__Task objective__
State the number of lines in these records that include the word "text", and add nothing to it.

━━━━━━━━

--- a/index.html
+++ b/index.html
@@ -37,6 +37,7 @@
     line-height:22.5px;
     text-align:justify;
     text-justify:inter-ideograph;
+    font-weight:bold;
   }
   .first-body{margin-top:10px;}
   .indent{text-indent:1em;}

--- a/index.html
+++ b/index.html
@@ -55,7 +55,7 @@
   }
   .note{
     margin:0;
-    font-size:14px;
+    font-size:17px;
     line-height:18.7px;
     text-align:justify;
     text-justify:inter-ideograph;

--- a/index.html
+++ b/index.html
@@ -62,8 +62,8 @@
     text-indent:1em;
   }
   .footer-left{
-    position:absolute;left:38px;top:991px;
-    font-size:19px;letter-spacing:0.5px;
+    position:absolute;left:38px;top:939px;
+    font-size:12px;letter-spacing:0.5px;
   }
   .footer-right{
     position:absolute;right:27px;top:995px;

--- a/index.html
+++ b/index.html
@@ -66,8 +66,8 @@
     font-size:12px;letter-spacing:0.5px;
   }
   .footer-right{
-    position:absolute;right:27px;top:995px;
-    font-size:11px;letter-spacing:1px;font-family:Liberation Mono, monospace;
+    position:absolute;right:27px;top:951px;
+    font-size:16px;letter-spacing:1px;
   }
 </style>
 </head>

━━━━━━━━

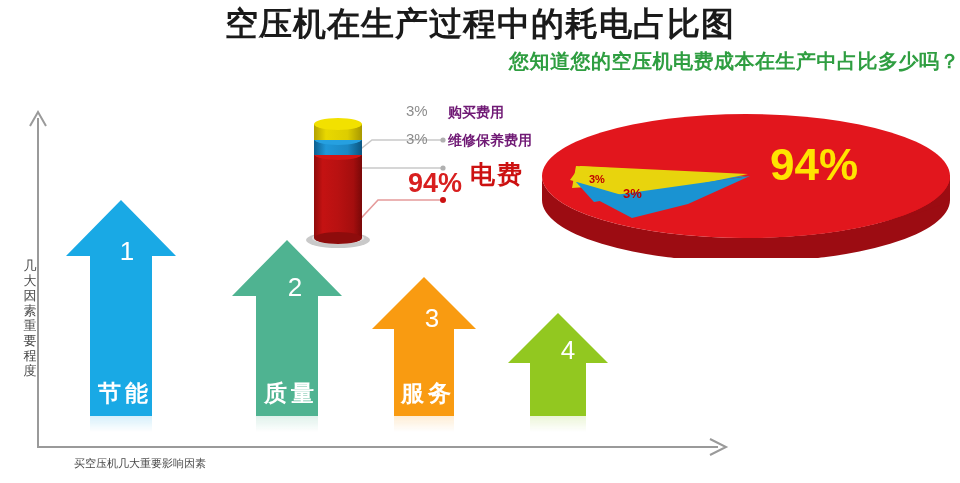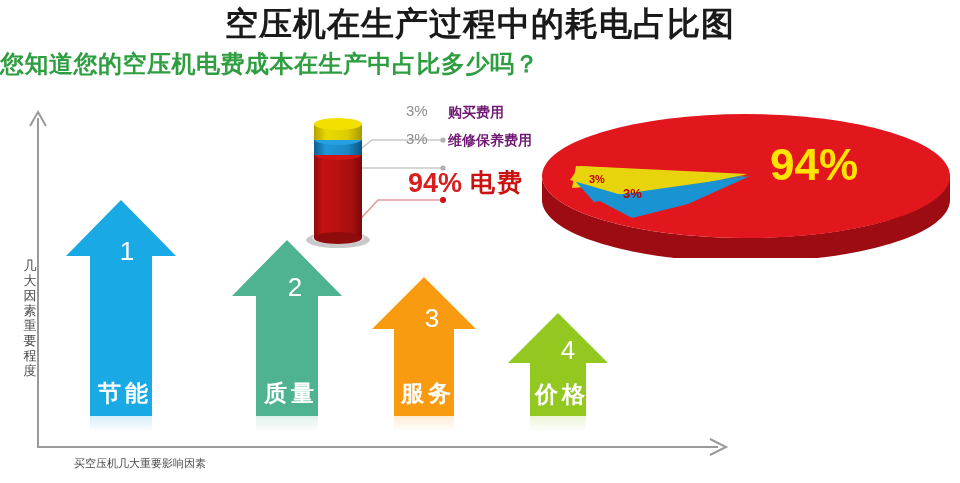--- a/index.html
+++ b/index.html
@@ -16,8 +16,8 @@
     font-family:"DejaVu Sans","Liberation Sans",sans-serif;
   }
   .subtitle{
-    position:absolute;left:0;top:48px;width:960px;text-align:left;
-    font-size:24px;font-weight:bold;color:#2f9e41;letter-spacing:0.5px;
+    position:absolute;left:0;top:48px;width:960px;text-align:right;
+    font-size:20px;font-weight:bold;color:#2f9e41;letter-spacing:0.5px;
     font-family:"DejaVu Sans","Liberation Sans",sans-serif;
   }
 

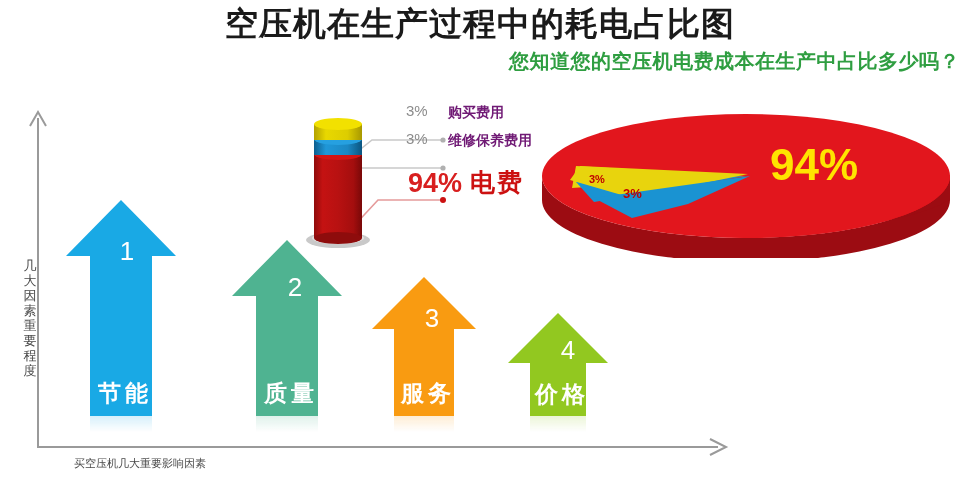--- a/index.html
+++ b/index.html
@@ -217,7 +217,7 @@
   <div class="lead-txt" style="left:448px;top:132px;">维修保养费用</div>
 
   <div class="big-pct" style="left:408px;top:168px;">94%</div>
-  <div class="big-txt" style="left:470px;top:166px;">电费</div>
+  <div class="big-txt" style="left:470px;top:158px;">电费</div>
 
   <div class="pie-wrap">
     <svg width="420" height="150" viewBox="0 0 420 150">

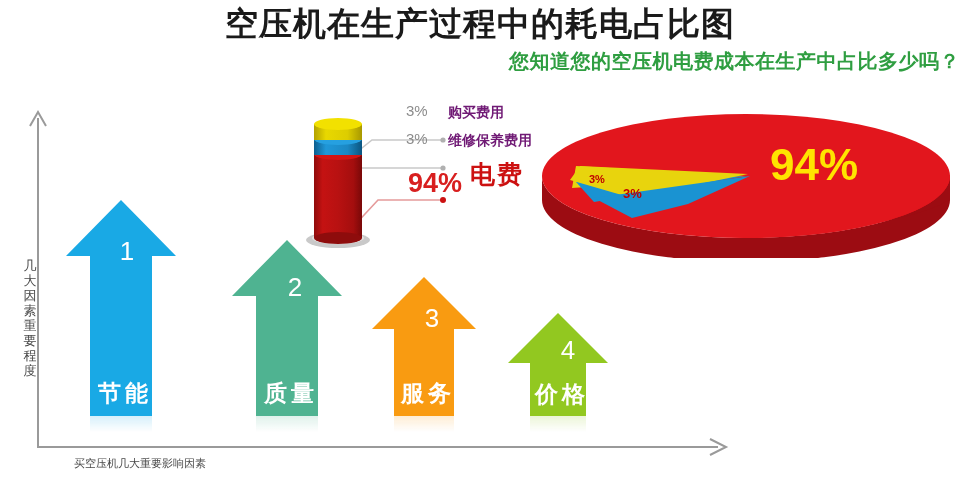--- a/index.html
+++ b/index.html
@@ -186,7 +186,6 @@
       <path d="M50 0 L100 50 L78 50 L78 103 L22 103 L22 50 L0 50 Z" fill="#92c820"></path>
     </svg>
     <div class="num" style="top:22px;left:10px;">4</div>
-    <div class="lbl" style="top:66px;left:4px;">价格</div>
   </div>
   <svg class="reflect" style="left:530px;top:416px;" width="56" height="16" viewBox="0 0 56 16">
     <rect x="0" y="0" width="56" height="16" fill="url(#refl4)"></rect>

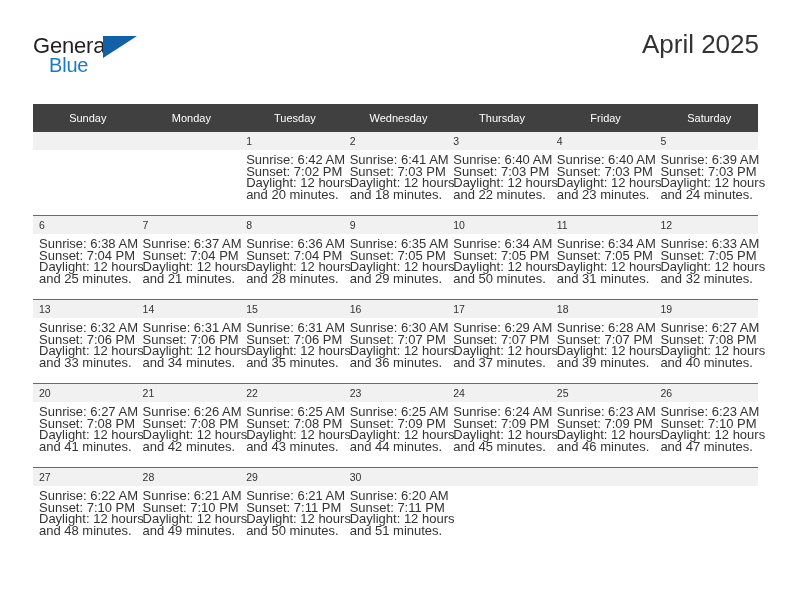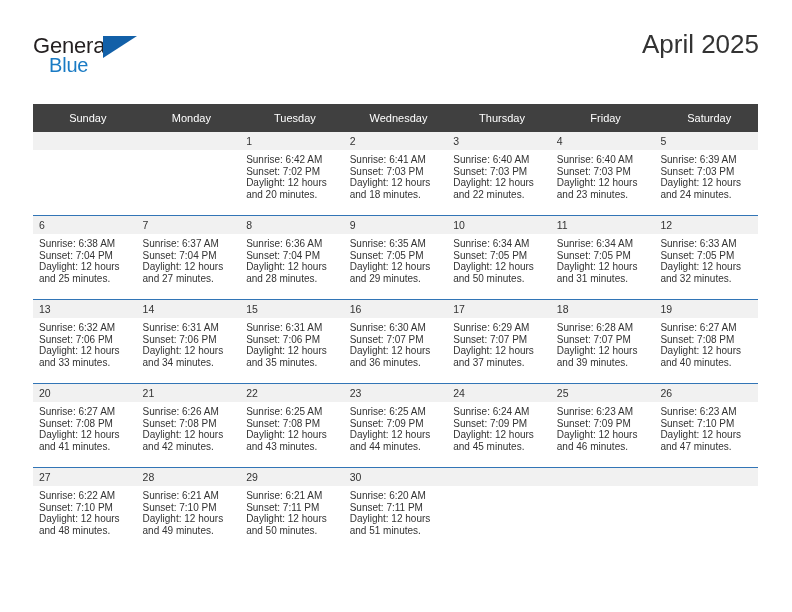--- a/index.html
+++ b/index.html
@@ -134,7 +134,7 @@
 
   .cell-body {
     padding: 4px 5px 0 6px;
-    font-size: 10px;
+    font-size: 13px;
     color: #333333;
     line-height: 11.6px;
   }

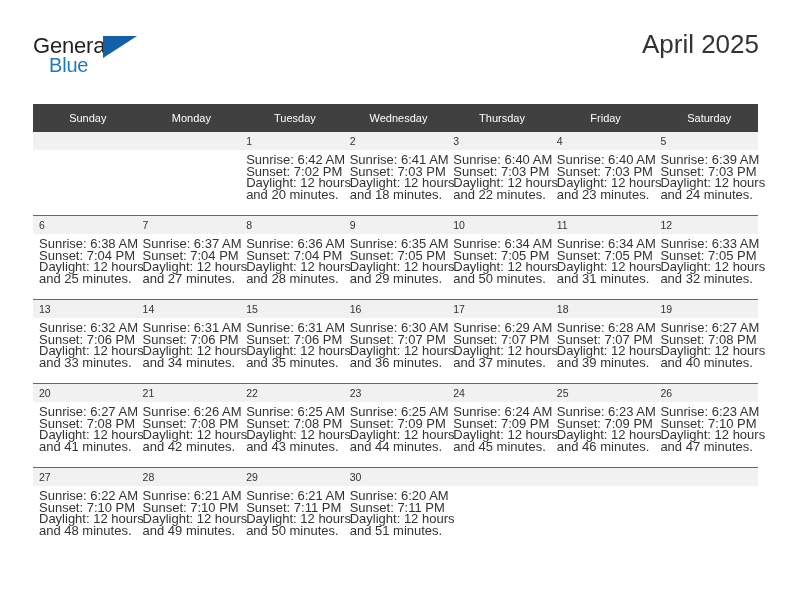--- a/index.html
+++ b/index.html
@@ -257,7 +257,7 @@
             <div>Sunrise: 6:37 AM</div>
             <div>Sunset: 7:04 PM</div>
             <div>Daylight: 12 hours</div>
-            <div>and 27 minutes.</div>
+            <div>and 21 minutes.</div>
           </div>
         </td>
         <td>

━━━━━━━━

__Solution to the exercise__
8